The date was 29 November 2019. The occasion was the fifth-anniversary celebration of an educational project in which Cambridge students and prisoners learned together. Conway, who had taken part in the project, had been asked to give a speech at Fishmongers’ Hall, a Grade II* listed building in the City of London. “It was a lovely sunny day. You never get that weather in November in London,” he says. “We had food, we was laughing, we was joking, we was patting each other on the back. I was getting a bit nervous, because I’d only been out a year and I was still new to public speaking.”

He went outside for a cigarette with a few others, including Saskia Jones, a Cambridge graduate who was also working on the project. She went back in before him. At the entrance, Conway could hear a commotion. He tried to open the door, but it was now locked. Conway looked through a glass panel in the door and saw someone being hit with a chair. “The man who got hit didn’t fall. He had two big knives in his hand.

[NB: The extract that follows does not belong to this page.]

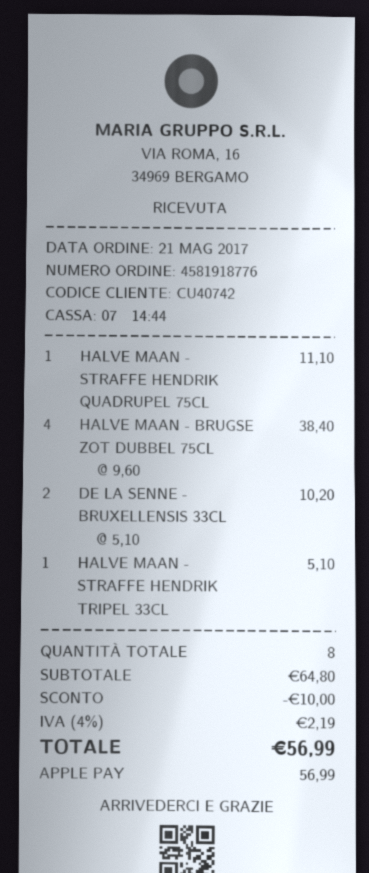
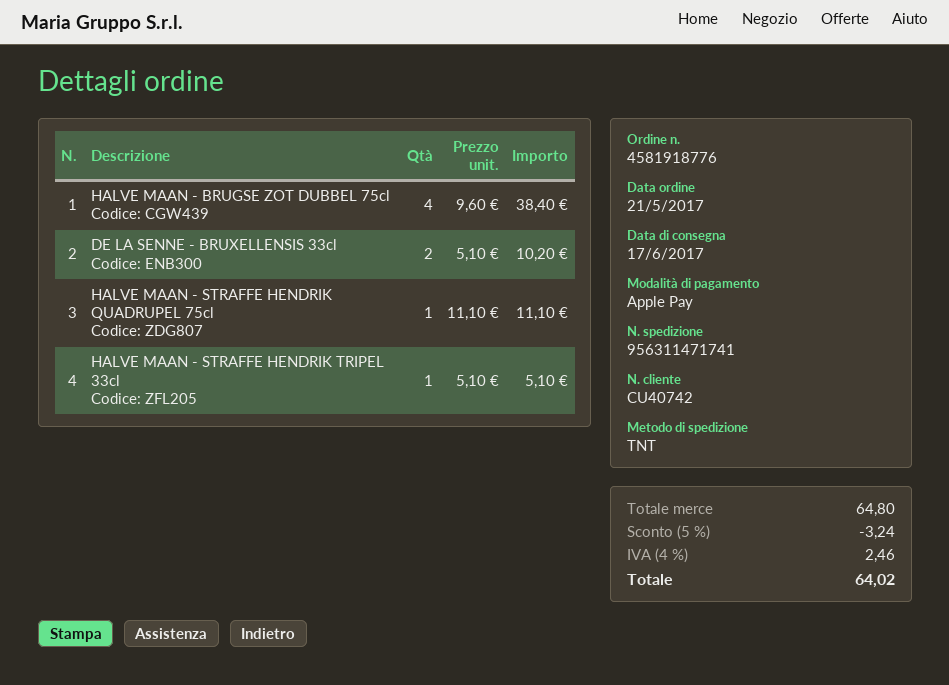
discount: 10.00 -> 3.24
tax: 4% = 2.19 -> 4% = 2.46
total: 56.99 -> 64.02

I was like: ‘Fuck, this is serious.’ I could see Saskia lying down on the floor, so he’d obviously attacked her. I was really scared. And I never get scared in them situations – I grew up being in pubs with people being shot, stabbed. I remember saying: ‘Someone’s got to ring the police.’”

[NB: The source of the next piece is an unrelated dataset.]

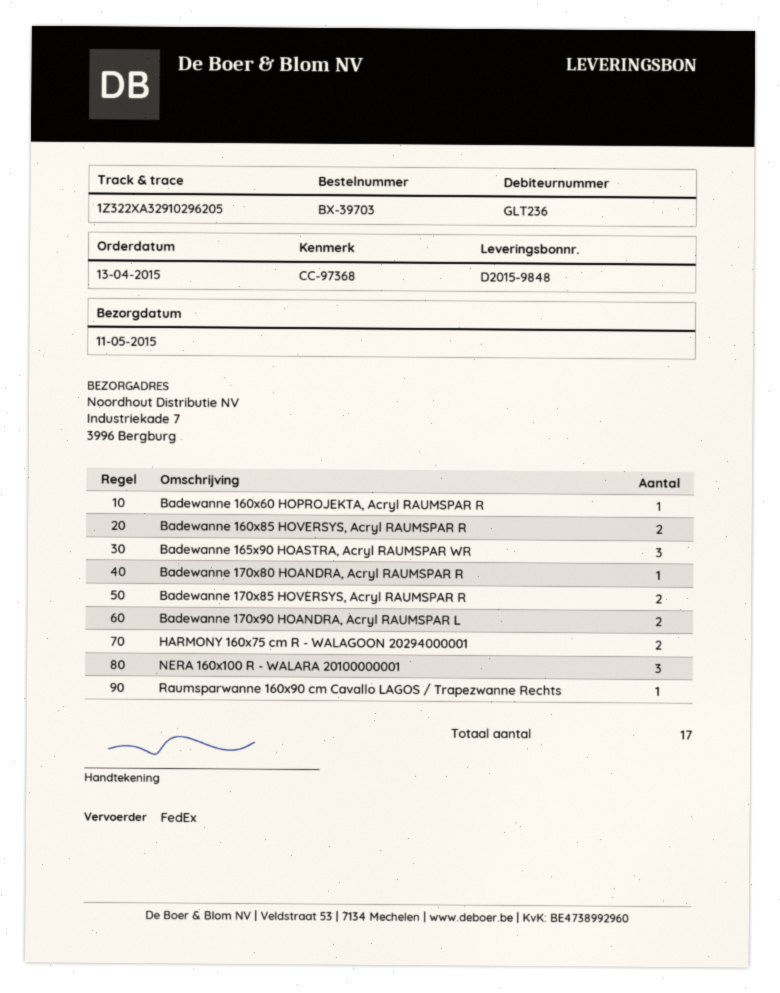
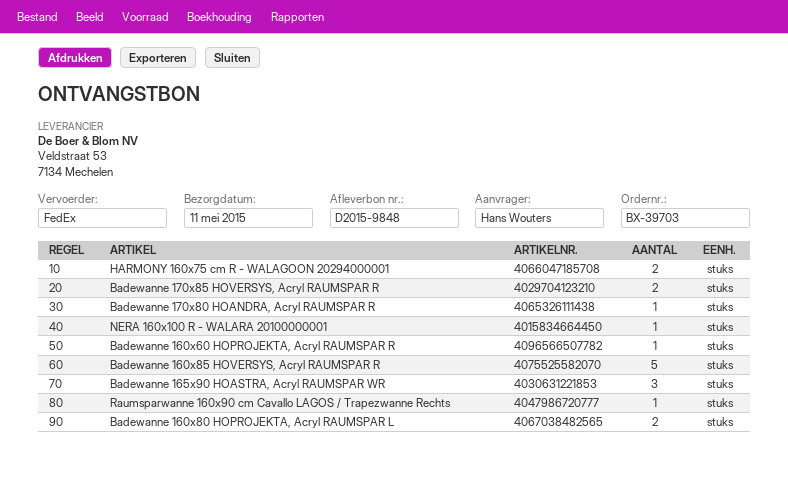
Badewanne 160x85 HOVERSYS, Acryl RAUMSPAR R: 2 -> 5
Badewanne 170x90 HOANDRA, Acryl RAUMSPAR L: 2 -> none
NERA 160x100 R - WALARA 20100000001: 3 -> 1
Badewanne 160x80 HOPROJEKTA, Acryl RAUMSPAR L: none -> 2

The next thing Conway knew, the door opened and the man with the knives was being chased by a group of delegates, including Steven Gallant and John Crilly, who were out on licence and serving sentences for murder and manslaughter respectively. Crilly chased him with a fire extinguisher. Gallant, who was spending his first day out of prison in 14 years, chased him unarmed.

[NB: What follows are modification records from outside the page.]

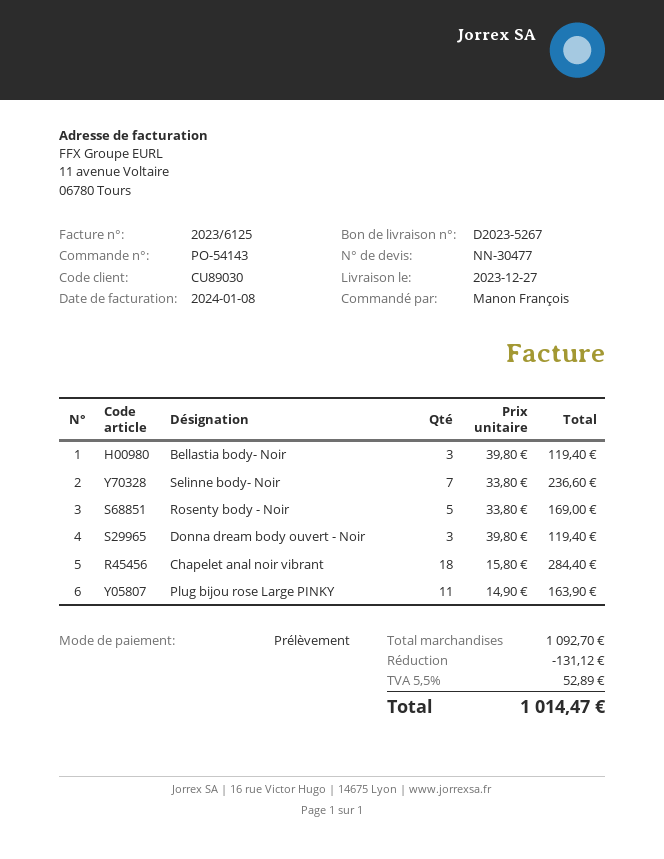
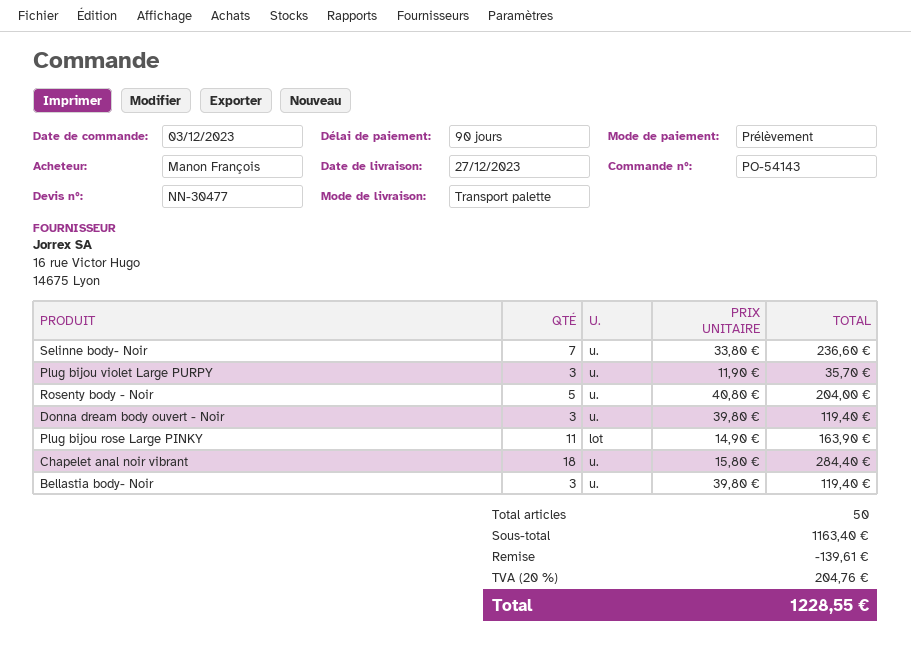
Rosenty body - Noir: 5 x 33.80 = 169.00 -> 5 x 40.80 = 204.00
Plug bijou violet Large PURPY: none -> 3 x 11.90 = 35.70
subtotal: 1092.70 -> 1163.40
discount: 131.12 -> 139.61
tax: 5.5% = 52.89 -> 20% = 204.76
total: 1014.47 -> 1228.55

Conway followed them on to London Bridge. By the time he caught up with them, the delegates had wrestled the man to the ground. They tried to disarm the terrorist, who appeared to be wearing a suicide belt. Conway joined in. Then the police took over and shot 28-year-old Usman Khan 12 times. He died on the bridge. Khan, a delegate at the conference, had joined the programme, called Learning Together, while in jail. After the attack, Learning Together was disbanded.

Although the suicide belt proved to be a fake, Conway didn’t know that at the time. “As far as I was concerned, if he pulls that thing, I’m dead. So you’re fighting for your life. You’re thinking it’s just going to go off.”

Conway and his colleagues were heroes. They had risked their lives to stop Khan. But Conway didn’t feel in the least bit heroic. His first thought was not that he had protected the public, but that he might be returned to prison for having done so. Conway was, and remains, on licence. For IPP prisoners, this means they can be recalled to prison for even the slightest misdemeanour – simply being late for an appointment with a probation officer would do it. Conway had stamped on Khan. It didn’t matter that the police had no compunction about killing him; he was worried he had gone too far. The attack had been filmed by members of the public and was already on social media.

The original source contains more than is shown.